- [Work to be completed]: Below are entries; copy exactly the lines from the one with "[202,386,522,403] rest api" through the one with "(583, 620) none", both included, and leave out the rest.

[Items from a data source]
-- Opening Marker --

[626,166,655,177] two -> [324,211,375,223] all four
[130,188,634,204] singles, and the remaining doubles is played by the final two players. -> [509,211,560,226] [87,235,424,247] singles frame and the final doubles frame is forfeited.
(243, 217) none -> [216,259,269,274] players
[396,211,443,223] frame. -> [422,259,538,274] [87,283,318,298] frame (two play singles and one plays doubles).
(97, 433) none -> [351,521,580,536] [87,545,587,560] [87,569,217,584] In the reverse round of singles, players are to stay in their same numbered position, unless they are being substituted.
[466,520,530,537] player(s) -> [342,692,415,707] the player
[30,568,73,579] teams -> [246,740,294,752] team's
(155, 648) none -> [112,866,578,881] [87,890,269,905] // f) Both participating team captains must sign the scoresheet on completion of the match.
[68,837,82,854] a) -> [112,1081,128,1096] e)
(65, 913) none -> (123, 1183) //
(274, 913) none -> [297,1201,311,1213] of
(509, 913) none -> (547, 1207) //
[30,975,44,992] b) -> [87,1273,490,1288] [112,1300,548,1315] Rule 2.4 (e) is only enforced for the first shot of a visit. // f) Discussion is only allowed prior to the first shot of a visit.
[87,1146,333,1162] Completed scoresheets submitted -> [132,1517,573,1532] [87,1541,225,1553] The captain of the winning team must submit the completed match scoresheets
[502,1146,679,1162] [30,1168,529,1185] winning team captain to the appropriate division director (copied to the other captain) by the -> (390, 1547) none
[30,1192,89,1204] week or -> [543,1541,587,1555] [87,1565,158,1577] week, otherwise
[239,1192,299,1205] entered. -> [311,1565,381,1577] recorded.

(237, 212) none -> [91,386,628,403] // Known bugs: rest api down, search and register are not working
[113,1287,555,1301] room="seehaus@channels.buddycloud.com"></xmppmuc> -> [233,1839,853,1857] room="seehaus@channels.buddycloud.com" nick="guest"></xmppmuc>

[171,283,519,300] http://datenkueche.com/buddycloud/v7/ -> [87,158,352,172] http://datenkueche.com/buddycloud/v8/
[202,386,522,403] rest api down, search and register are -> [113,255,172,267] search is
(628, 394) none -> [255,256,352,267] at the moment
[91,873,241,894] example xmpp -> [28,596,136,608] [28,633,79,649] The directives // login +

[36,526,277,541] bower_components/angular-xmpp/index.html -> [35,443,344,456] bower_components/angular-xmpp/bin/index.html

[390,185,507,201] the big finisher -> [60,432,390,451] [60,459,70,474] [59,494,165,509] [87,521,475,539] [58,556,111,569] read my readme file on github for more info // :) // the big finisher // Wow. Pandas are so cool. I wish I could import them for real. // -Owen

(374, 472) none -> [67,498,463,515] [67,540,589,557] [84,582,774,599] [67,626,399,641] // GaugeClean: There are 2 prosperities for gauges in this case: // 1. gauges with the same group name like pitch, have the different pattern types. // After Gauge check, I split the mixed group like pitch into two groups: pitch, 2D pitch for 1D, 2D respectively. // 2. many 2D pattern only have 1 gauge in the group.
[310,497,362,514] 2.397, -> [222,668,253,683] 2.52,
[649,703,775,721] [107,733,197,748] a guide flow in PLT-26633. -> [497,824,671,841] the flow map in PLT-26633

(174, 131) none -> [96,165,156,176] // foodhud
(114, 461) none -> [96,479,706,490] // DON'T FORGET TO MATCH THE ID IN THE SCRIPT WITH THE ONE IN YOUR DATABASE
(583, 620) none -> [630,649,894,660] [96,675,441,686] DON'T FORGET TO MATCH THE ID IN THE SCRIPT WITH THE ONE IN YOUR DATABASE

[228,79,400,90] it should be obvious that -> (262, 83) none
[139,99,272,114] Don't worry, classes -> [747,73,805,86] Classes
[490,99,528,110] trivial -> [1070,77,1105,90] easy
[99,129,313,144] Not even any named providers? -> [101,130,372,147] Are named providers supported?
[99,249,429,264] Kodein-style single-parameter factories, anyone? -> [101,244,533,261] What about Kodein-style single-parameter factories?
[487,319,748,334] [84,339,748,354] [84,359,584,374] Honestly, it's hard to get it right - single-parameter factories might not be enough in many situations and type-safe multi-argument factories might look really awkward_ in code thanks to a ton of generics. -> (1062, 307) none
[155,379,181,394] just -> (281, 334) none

-- Closing Marker --

- [Task result]:
[202,386,522,403] rest api down, search and register are -> [113,255,172,267] search is
(628, 394) none -> [255,256,352,267] at the moment
[91,873,241,894] example xmpp -> [28,596,136,608] [28,633,79,649] The directives // login +

[36,526,277,541] bower_components/angular-xmpp/index.html -> [35,443,344,456] bower_components/angular-xmpp/bin/index.html

[390,185,507,201] the big finisher -> [60,432,390,451] [60,459,70,474] [59,494,165,509] [87,521,475,539] [58,556,111,569] read my readme file on github for more info // :) // the big finisher // Wow. Pandas are so cool. I wish I could import them for real. // -Owen

(374, 472) none -> [67,498,463,515] [67,540,589,557] [84,582,774,599] [67,626,399,641] // GaugeClean: There are 2 prosperities for gauges in this case: // 1. gauges with the same group name like pitch, have the different pattern types. // After Gauge check, I split the mixed group like pitch into two groups: pitch, 2D pitch for 1D, 2D respectively. // 2. many 2D pattern only have 1 gauge in the group.
[310,497,362,514] 2.397, -> [222,668,253,683] 2.52,
[649,703,775,721] [107,733,197,748] a guide flow in PLT-26633. -> [497,824,671,841] the flow map in PLT-26633

(174, 131) none -> [96,165,156,176] // foodhud
(114, 461) none -> [96,479,706,490] // DON'T FORGET TO MATCH THE ID IN THE SCRIPT WITH THE ONE IN YOUR DATABASE
(583, 620) none -> [630,649,894,660] [96,675,441,686] DON'T FORGET TO MATCH THE ID IN THE SCRIPT WITH THE ONE IN YOUR DATABASE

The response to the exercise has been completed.